Kenilworth eBook

This eBook from the Gutenberg Project consists of approximately 697 pages of information about Kenilworth.

Kenilworth eBook

This eBook from the Gutenberg Project consists of approximately 697 pages of information about Kenilworth.

The public room of the Black Bear at Cumnor, to which the scene of our story now returns, boasted, on the evening which we treat of, no ordinary assemblage of guests.  There had been a fair in the neighbourhood, and the cutting mercer of Abingdon, with some of the other personages whom the reader has already been made acquainted with, as friends and customers of Giles Gosling, had already formed their wonted circle around the evening fire, and were talking over the news of the day.
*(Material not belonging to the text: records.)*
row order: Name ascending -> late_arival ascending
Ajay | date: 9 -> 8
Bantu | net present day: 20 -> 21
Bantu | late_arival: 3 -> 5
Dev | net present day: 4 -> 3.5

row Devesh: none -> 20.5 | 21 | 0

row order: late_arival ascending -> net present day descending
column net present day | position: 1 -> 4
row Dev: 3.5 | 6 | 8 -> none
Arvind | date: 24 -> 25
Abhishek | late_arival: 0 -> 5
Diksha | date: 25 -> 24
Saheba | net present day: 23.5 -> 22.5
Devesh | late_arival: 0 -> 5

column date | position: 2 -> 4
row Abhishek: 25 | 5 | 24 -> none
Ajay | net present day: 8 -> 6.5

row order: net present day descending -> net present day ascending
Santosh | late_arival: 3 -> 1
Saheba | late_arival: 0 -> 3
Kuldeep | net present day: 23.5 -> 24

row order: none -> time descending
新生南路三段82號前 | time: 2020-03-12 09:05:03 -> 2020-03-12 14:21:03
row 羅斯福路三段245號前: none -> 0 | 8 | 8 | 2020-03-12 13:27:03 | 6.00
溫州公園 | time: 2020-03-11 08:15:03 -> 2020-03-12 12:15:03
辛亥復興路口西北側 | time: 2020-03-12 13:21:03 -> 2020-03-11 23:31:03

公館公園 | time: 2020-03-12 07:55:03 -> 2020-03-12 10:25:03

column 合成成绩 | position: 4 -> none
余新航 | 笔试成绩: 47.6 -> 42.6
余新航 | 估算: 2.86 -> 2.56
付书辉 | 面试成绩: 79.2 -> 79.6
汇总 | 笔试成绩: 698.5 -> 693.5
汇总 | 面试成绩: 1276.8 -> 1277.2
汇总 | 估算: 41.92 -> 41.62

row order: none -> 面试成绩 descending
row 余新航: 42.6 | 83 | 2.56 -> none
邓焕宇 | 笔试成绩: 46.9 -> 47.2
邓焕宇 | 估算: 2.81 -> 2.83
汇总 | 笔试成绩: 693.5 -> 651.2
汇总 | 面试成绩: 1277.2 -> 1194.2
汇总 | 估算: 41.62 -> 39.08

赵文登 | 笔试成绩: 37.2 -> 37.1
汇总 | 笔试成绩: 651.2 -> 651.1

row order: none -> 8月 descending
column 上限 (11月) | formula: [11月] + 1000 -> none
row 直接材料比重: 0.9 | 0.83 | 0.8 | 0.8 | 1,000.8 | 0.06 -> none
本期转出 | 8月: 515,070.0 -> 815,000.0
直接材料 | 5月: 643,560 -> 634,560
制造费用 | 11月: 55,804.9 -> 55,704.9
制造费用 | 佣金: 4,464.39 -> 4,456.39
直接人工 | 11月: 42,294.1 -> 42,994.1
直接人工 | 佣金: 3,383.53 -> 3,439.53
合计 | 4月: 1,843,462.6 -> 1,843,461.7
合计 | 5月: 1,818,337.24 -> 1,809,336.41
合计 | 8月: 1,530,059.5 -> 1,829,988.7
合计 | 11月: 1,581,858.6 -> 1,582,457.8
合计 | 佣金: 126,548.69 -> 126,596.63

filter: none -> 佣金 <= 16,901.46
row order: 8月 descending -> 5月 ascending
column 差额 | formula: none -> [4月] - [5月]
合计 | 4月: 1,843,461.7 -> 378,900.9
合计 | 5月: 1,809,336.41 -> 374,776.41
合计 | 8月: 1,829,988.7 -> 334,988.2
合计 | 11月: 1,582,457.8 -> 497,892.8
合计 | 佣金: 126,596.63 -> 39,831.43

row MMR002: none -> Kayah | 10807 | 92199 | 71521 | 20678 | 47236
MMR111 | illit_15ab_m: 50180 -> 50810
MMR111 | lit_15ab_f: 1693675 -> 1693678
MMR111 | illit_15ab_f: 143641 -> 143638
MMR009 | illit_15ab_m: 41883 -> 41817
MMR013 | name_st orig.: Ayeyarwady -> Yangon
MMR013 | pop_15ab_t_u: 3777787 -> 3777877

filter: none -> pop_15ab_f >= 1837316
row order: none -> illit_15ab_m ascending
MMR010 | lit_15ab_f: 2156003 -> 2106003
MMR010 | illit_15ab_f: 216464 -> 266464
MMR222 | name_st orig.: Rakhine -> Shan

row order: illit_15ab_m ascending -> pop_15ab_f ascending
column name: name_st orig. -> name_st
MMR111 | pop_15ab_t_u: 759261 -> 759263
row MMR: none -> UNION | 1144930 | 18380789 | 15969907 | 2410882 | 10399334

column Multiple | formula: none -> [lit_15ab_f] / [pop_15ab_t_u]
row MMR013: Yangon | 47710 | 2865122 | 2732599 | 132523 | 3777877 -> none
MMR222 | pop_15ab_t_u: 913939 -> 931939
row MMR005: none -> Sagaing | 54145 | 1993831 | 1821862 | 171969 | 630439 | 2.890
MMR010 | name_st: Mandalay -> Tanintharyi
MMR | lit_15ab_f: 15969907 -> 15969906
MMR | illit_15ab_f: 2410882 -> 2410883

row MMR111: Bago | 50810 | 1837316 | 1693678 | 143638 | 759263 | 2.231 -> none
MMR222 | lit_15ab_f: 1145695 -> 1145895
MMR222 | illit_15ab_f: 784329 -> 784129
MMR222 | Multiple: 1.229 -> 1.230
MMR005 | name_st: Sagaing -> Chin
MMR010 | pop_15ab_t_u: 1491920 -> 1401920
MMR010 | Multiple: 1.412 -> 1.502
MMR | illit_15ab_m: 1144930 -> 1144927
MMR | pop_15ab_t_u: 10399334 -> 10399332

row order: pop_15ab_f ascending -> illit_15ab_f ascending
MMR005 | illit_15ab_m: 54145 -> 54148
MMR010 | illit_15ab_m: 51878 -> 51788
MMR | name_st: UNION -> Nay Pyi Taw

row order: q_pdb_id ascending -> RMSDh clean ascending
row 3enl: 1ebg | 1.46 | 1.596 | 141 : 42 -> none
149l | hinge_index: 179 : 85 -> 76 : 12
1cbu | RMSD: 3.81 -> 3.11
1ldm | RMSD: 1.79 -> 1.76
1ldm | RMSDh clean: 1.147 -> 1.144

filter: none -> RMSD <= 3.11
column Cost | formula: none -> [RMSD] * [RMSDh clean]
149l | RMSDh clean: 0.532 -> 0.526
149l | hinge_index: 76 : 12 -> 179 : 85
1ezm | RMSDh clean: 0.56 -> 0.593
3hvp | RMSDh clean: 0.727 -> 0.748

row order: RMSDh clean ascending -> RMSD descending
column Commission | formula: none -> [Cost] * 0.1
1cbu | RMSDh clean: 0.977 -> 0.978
A lively, bustling, arch fellow, whose pack, and oaken ellwand studded duly with brass points, denoted him to be of Autolycus’s profession, occupied a good deal of the attention, and furnished much of the amusement, of the evening.  The pedlars of those days, it must be remembered, were men of far greater importance than the degenerate and degraded hawkers of our modern times.  It was by means of these peripatetic venders that the country trade, in the finer manufactures used in female dress particularly, was almost entirely carried on; and if a merchant of this description arrived at the dignity of travelling with a pack-horse, he was a person of no small consequence, and company for the most substantial yeoman or franklin whom he might meet in his wanderings.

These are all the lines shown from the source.